-- What the exercise asks --
From the line containing "font-size: 13.5px;" to the last line of the records below, repeat every line exactly and add nothing else.

-- Exercise material --
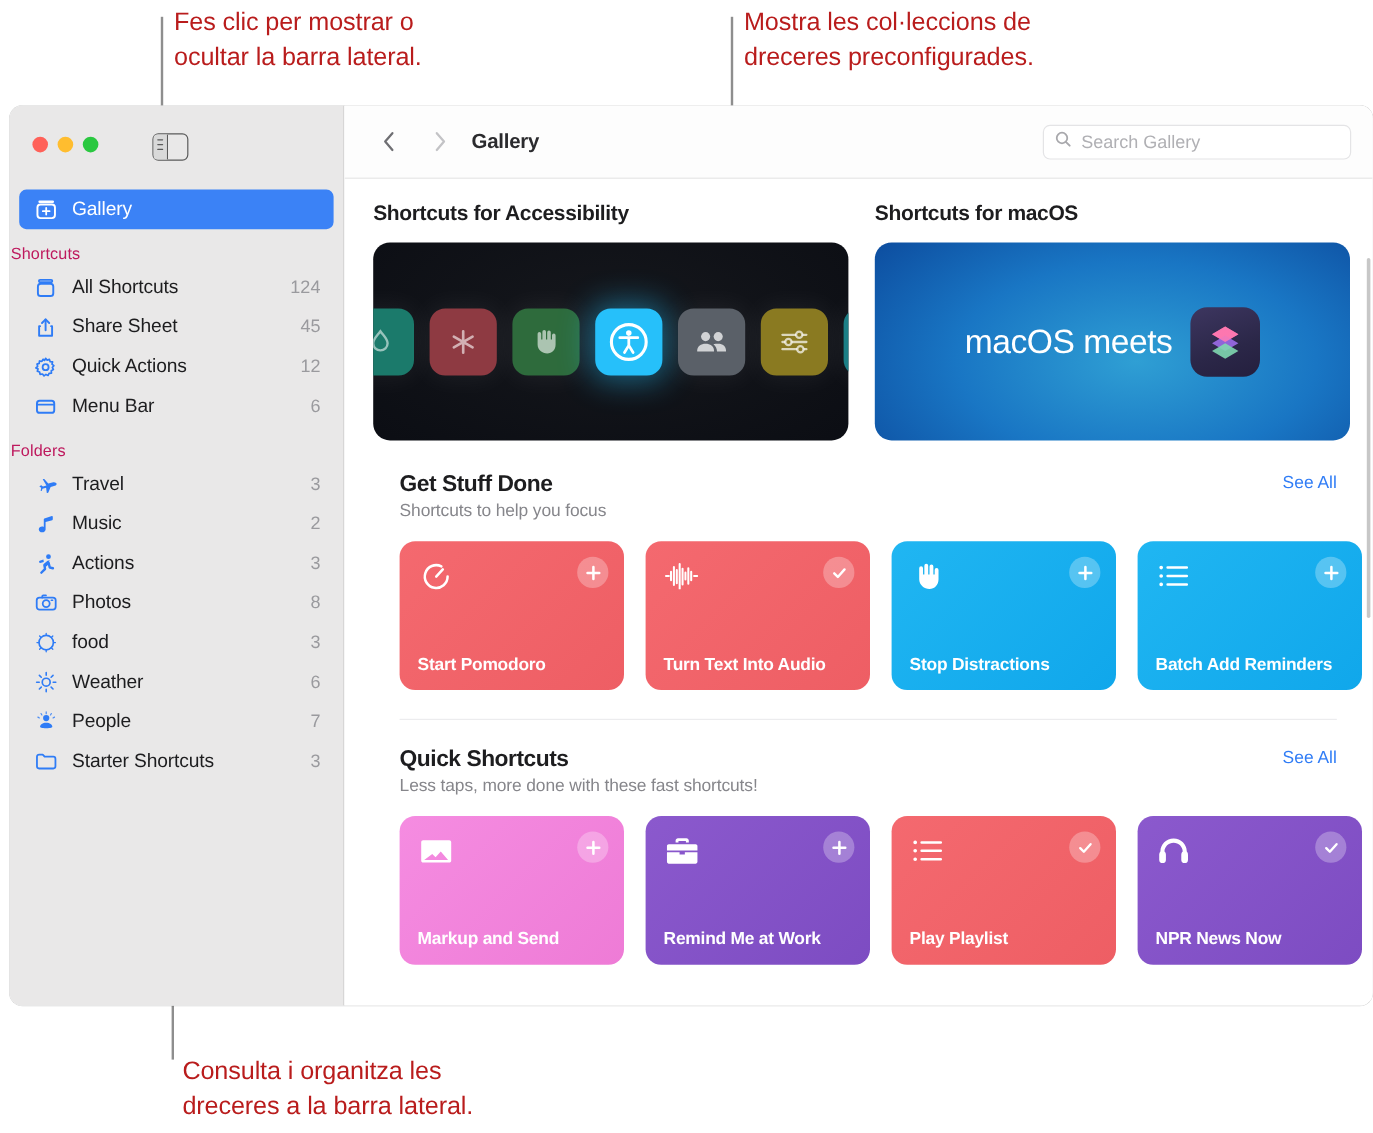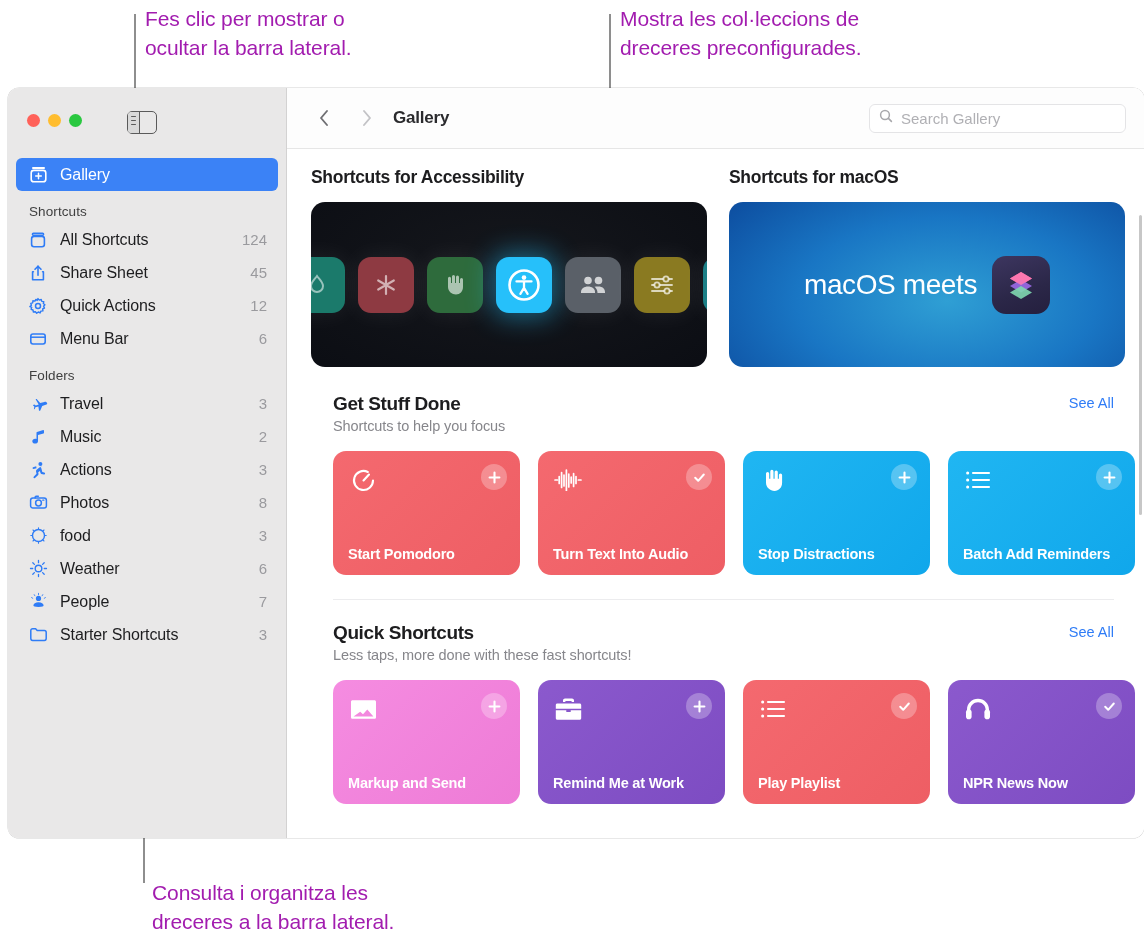--- a/index.html
+++ b/index.html
@@ -16,7 +16,7 @@
     position: absolute;
     font-size: 21px;
     line-height: 29px;
-    color: #a21caf;
+    color: #b91c1c;
     letter-spacing: -0.1px;
     white-space: pre-line;
   }

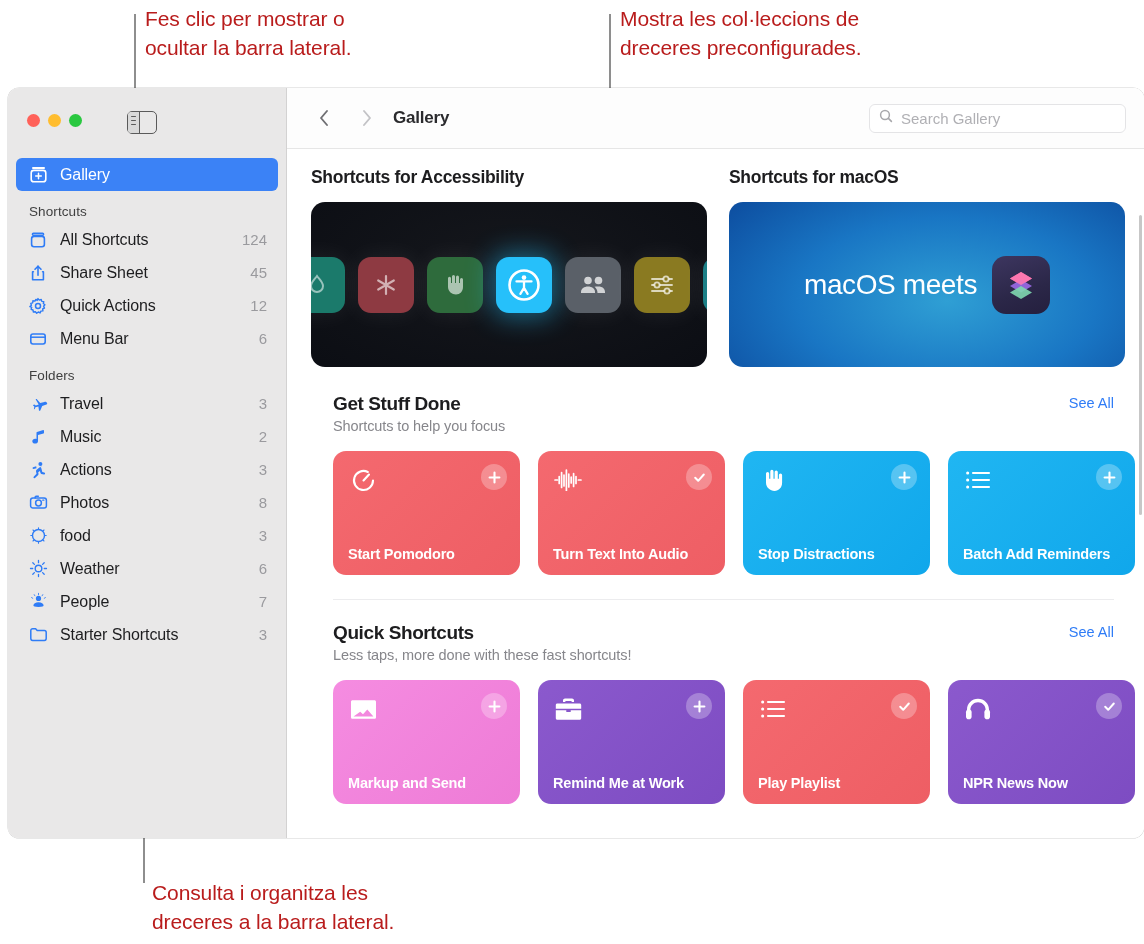--- a/index.html
+++ b/index.html
@@ -110,8 +110,8 @@
 
   .sb-head {
     font-size: 13.5px;
-    color: #404040;
-    padding: 13px 19px 4px 21px;
+    color: #be185d;
+    padding: 13px 19px 4px 1px;
     letter-spacing: 0.1px;
   }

-- Solution to this task --
     font-size: 13.5px;
-    color: #404040;
-    padding: 13px 19px 4px 21px;
+    color: #be185d;
+    padding: 13px 19px 4px 1px;
     letter-spacing: 0.1px;
   }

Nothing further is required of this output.